Weisberg lays out four specific explanations to bolster his claim. To say that they are persuasive is an understatement.
The most obvious expression of Bush’s choice of ignorance is that, at the age of 57, he knows nothing about policy or history. After years of working as his dad’s spear-chucker in Washington, he didn’t understand the difference between Medicare and Medicaid, the second- and third-largest federal programs. Well into his plans for invading Iraq, Bush still couldn’t get down the distinction between Sunni and Shiite Muslims, the key religious divide in a country he was about to occupy. Though he sometimes carries books for show, he either does not read them or doesn’t absorb anything from them. Bush’s ignorance is so transparent that many of his intimates do not bother to dispute it even in public.

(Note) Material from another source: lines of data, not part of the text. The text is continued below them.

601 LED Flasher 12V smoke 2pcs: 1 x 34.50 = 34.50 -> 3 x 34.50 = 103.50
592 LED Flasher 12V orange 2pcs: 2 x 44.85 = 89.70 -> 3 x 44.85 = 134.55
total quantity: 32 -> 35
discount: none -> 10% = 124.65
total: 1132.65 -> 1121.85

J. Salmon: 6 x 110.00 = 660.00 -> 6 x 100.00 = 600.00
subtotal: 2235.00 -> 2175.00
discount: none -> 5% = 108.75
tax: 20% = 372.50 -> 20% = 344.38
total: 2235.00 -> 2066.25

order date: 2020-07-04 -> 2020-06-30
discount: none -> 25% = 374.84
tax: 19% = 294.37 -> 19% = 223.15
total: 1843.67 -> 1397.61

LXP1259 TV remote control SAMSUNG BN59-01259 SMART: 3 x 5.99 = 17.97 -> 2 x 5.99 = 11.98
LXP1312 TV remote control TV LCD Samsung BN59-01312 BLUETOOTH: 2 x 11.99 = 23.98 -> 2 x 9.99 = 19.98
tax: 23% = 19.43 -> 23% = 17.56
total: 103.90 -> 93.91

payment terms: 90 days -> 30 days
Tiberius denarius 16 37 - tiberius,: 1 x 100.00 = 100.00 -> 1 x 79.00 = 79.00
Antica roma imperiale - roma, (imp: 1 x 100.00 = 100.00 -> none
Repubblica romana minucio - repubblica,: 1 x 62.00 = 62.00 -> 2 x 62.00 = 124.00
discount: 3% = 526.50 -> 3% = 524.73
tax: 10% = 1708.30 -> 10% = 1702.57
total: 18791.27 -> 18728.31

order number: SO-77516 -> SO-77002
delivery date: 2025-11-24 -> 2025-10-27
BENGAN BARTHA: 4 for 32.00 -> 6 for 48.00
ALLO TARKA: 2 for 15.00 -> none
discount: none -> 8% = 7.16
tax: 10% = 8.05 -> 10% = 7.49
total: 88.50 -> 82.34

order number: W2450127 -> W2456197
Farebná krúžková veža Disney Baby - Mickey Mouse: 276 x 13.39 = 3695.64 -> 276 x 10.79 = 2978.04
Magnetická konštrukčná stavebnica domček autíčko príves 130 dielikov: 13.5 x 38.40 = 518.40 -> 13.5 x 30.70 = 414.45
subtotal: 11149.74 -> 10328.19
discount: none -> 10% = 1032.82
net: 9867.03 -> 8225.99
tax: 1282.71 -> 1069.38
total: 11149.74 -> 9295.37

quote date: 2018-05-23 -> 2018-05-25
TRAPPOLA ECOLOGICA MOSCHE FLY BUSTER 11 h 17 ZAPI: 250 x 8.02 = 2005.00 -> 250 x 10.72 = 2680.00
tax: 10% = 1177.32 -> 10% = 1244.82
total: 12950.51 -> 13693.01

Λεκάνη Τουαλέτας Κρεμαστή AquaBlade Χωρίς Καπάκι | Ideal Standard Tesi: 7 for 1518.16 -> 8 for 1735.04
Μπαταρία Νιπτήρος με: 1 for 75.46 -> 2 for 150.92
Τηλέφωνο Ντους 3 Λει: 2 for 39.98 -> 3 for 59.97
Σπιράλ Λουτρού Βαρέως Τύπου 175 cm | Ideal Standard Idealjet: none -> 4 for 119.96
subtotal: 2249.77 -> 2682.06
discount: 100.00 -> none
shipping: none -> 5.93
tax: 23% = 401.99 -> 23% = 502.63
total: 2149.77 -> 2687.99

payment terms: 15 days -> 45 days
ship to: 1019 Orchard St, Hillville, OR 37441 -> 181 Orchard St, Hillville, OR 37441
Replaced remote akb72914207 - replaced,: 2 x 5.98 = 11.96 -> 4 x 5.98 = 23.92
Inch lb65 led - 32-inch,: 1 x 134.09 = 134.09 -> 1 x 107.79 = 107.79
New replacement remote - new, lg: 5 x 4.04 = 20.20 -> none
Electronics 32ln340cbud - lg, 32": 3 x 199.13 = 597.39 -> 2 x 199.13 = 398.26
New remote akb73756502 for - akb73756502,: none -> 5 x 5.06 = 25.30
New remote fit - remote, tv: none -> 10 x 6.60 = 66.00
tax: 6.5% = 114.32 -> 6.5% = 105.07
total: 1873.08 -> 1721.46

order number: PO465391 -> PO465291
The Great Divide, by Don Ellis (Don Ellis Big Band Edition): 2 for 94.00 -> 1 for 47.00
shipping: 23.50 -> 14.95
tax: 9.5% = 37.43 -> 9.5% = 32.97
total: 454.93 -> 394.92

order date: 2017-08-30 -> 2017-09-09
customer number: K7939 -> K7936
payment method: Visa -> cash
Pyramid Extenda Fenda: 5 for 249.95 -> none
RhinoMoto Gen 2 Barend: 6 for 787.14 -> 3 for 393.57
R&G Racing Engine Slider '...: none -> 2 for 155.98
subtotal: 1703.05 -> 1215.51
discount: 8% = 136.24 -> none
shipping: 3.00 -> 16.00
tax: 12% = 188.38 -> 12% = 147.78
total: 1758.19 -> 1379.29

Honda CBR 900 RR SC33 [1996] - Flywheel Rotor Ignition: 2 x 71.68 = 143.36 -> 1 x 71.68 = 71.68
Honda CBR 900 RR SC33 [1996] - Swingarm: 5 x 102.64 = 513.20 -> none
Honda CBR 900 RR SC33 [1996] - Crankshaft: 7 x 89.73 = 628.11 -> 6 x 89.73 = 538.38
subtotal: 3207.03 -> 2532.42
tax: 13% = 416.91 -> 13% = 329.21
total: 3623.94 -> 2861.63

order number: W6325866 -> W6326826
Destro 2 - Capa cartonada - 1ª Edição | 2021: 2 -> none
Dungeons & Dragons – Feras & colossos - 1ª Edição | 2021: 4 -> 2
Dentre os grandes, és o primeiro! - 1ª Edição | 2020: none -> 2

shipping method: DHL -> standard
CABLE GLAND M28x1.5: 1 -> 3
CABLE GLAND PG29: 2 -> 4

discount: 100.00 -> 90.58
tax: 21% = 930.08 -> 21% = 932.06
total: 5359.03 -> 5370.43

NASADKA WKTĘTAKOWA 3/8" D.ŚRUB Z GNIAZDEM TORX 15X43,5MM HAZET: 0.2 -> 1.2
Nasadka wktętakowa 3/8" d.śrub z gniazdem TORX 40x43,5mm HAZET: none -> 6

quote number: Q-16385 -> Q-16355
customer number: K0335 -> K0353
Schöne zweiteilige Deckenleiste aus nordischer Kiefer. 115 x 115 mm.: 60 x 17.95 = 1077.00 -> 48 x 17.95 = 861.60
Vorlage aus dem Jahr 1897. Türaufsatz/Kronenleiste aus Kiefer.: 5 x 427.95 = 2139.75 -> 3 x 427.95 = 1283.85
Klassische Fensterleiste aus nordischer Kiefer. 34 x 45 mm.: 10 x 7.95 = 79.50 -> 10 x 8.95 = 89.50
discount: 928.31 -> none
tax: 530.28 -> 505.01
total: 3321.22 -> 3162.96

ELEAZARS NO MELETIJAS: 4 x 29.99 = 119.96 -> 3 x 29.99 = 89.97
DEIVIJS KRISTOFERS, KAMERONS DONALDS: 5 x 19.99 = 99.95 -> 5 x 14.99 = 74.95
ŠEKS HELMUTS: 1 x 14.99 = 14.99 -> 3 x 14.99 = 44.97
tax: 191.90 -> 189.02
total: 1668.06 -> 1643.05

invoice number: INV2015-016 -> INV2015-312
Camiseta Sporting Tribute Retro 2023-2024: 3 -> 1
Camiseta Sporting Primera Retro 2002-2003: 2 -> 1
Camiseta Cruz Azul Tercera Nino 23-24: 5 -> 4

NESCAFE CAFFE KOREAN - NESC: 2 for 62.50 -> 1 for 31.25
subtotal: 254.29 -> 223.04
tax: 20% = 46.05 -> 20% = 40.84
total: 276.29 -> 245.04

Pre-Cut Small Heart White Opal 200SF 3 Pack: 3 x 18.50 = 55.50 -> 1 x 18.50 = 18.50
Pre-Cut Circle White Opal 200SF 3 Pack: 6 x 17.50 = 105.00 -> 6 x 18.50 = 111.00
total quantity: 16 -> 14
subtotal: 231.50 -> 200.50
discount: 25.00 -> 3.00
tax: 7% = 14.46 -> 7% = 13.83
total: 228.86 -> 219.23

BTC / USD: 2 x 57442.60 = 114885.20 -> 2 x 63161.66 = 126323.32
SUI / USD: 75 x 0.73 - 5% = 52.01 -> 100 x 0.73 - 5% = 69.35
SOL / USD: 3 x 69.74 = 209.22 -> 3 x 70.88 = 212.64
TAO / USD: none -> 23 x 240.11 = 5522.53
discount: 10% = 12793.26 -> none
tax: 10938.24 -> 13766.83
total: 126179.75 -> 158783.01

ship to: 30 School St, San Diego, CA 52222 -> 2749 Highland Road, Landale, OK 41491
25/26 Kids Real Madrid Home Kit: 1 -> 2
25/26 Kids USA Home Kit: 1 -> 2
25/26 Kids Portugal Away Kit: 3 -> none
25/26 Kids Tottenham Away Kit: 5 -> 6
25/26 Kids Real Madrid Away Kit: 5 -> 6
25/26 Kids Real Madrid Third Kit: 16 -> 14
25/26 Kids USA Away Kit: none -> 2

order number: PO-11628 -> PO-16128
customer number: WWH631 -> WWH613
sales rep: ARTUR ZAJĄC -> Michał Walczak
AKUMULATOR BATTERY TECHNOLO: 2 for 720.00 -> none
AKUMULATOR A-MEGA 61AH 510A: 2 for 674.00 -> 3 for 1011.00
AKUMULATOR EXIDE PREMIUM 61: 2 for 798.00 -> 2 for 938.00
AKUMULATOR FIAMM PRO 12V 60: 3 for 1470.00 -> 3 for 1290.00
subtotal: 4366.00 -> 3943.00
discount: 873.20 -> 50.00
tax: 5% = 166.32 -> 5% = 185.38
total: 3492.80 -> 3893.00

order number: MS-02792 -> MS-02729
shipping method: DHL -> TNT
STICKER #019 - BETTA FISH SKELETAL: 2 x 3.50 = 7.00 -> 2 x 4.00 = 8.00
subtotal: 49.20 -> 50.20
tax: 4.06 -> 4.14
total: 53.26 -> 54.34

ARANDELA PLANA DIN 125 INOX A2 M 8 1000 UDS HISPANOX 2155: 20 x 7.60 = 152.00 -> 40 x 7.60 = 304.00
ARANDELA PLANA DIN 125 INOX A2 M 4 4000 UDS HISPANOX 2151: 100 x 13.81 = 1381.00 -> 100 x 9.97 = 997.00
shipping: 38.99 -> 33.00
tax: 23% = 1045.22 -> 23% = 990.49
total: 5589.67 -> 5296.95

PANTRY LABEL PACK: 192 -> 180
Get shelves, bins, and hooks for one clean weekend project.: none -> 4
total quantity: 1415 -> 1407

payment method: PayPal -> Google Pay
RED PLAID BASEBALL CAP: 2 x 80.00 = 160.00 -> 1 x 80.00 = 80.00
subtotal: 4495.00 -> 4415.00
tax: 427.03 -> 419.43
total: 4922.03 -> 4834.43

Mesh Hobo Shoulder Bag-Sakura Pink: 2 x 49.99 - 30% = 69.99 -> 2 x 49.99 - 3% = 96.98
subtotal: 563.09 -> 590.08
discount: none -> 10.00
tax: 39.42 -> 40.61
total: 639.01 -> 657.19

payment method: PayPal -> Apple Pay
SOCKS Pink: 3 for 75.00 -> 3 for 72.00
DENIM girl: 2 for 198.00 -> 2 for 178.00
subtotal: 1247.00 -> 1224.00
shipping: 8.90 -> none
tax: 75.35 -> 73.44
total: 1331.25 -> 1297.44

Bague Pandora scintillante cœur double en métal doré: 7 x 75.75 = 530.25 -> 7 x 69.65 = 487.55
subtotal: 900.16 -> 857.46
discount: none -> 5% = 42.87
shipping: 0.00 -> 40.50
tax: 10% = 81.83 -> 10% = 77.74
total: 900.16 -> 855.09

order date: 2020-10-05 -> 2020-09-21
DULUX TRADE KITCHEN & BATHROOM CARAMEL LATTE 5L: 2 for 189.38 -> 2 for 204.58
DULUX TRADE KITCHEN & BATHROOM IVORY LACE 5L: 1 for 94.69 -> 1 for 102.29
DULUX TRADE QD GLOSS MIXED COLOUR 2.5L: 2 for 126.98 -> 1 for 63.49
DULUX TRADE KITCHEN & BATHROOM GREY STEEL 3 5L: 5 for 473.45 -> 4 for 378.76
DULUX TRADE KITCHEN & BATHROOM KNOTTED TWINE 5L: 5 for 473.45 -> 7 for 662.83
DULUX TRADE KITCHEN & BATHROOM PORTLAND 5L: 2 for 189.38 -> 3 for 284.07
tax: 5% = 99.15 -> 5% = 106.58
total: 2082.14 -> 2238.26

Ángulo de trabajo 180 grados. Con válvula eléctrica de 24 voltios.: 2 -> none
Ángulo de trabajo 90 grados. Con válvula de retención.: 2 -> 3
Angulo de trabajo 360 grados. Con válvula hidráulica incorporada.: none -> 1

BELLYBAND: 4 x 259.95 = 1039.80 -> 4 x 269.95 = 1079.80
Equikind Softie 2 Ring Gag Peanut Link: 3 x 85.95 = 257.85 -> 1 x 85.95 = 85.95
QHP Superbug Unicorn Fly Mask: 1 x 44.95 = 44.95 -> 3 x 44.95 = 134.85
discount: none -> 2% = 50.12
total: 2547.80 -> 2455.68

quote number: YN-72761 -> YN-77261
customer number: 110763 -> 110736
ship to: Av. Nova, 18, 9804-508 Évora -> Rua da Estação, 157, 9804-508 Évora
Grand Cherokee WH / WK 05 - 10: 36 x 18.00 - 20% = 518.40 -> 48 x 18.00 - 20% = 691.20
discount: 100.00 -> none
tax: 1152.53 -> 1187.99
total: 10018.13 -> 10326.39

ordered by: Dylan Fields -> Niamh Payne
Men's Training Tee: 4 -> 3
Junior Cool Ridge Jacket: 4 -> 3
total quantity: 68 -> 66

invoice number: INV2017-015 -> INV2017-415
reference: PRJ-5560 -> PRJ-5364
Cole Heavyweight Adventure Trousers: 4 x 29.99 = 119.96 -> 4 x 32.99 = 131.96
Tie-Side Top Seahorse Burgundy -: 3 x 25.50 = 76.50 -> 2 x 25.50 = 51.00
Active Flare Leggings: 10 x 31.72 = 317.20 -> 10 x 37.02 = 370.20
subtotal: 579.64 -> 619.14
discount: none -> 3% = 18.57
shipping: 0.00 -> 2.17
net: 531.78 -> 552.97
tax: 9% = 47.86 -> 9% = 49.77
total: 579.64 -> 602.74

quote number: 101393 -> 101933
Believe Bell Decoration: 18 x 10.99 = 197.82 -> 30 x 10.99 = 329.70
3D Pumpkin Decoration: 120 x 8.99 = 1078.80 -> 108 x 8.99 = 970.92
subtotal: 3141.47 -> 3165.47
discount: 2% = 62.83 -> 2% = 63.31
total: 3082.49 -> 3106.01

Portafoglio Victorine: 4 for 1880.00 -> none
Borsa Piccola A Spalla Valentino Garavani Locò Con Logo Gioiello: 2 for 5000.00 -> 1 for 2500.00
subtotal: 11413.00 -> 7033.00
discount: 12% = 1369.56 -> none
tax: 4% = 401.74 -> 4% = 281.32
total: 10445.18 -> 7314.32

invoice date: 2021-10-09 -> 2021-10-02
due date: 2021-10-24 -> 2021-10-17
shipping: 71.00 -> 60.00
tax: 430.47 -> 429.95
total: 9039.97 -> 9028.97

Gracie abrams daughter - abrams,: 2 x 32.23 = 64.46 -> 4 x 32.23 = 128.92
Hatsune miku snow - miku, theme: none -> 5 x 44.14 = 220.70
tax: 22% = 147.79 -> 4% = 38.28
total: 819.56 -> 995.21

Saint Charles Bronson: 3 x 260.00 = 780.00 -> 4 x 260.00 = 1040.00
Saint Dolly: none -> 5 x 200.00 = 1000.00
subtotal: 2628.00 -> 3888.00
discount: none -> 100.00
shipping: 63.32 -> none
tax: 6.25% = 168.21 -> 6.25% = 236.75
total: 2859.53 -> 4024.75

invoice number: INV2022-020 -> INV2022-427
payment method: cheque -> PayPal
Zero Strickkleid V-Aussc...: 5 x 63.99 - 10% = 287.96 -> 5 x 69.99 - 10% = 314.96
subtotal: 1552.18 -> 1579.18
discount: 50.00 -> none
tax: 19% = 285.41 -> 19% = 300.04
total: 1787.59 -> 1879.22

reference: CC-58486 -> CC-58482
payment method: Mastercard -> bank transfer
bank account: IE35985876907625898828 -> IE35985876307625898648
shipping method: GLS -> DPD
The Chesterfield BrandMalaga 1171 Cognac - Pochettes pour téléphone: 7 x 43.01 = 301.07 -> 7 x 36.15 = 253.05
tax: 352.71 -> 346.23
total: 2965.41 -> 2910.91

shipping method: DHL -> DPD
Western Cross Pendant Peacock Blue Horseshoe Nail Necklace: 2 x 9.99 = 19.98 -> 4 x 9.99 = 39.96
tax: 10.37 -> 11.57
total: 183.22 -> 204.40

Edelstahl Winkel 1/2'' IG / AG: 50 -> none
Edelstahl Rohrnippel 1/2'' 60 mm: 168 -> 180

A second, more damning aspect of Bush’s mind-set is that he doesn’t want to know anything in detail, however important. Since college, he has spilled with contempt for knowledge, equating learning with snobbery and making a joke of his own anti-intellectualism. (“[William F. Buckley] wrote a book at Yale; I read one,” he quipped at a black-tie event.) By O’Neill’s account, Bush could sit through an hourlong presentation about the state of the economy without asking a single question. (“I was bored as hell,” the president shot back, ostensibly in jest.)
Closely related to this aggressive ignorance is a third feature of Bush’s mentality: laziness. Again, this is a lifelong trait. Bush’s college grades were mostly Cs (including a 73 in Introduction to the American Political System). At the start of one term, the star of the Yale football team spotted him in the back row during the shopping period for courses. “Hey! George Bush is in this class!” Calvin Hill shouted to his teammates. “This is the one for us!” As governor of Texas, Bush would take a long break in the middle of his short workday for a run followed by a stretch of video golf or computer solitaire.
A fourth and final quality of Bush’s mind is that it does not think. The president can’t tolerate debate about issues. Offered an option, he makes up his mind quickly and never reconsiders. At an elementary school, a child once asked him whether it was hard to make decisions as president. “Most of the decisions come pretty easily for me, to be frank with you.” By leaping to conclusions based on what he “believes,” Bush avoids contemplating even the most obvious basic contradictions: between his policy of tax cuts and reducing the deficit; between his call for a humble foreign policy based on alliances and his unilateral assertion of American power; between his support for in-vitro fertilization (which destroys embryos) and his opposition to fetal stem-cell research (because it destroys embryos).
And, of course, this lack of intellectual prowess has consequences.
This Oedipally induced ignorance expresses itself most dangerously in Bush’s handling of the war in Iraq. Dubya polished off his old man’s greatest enemy, Saddam, but only by lampooning 41’s accomplishment of coalition-building in the first Gulf War. Bush led the country to war on false pretenses and neglected to plan the occupation that would inevitably follow. A more knowledgeable and engaged president might have questioned the quality of the evidence about Iraq’s supposed weapons programs. One who preferred to be intelligent might have asked about the possibility of an unfriendly reception. Instead, Bush rolled the dice. His budget-busting tax cuts exemplify a similar phenomenon, driven by an alternate set of ideologues.